Itemized modification records:
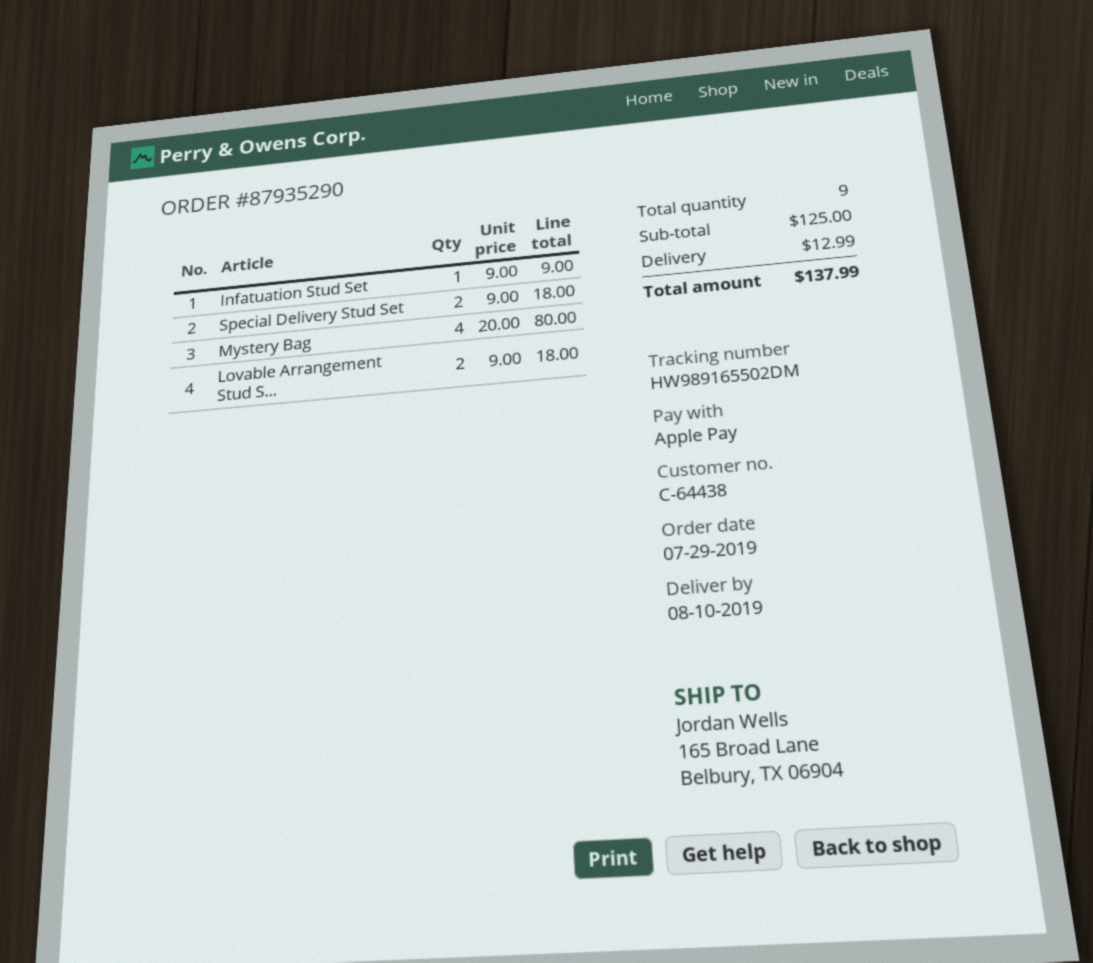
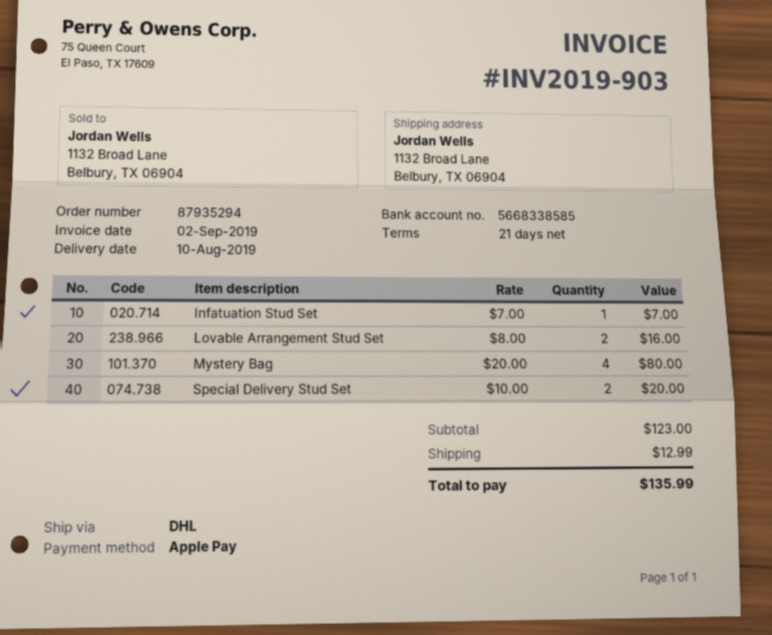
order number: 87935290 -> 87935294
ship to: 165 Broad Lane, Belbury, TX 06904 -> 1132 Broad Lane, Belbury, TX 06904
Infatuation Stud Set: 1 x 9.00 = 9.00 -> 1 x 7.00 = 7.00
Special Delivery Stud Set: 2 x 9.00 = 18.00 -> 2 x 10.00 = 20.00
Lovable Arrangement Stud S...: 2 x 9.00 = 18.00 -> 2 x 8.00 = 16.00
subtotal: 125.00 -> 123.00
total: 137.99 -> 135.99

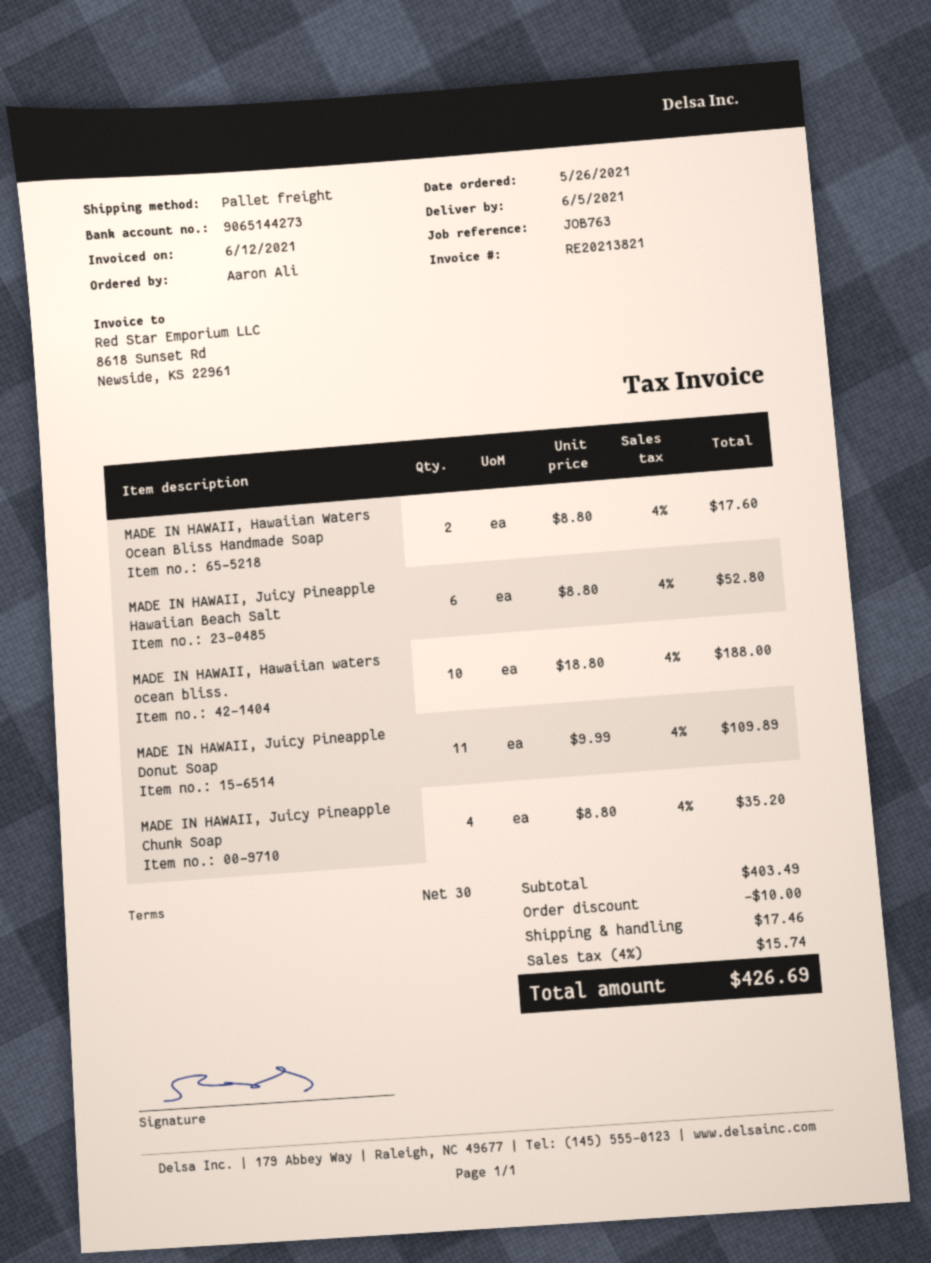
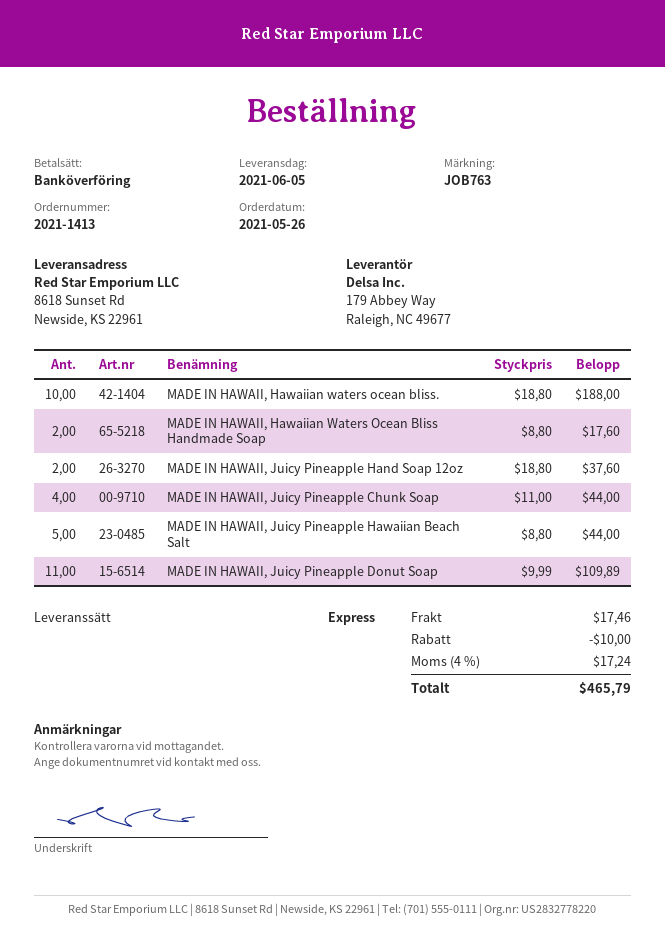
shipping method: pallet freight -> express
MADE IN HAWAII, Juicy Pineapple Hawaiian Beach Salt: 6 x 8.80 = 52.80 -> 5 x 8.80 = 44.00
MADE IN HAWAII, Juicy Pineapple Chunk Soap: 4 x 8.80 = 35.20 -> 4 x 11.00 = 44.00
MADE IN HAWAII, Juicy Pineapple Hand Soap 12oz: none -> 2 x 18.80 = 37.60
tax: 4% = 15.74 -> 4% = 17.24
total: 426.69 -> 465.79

• [WHAT YOU SHOULD DO] Search the entries above for "Soap". Return every line that has it.

• [OUTPUT BELOW]
MADE IN HAWAII, Juicy Pineapple Chunk Soap: 4 x 8.80 = 35.20 -> 4 x 11.00 = 44.00
MADE IN HAWAII, Juicy Pineapple Hand Soap 12oz: none -> 2 x 18.80 = 37.60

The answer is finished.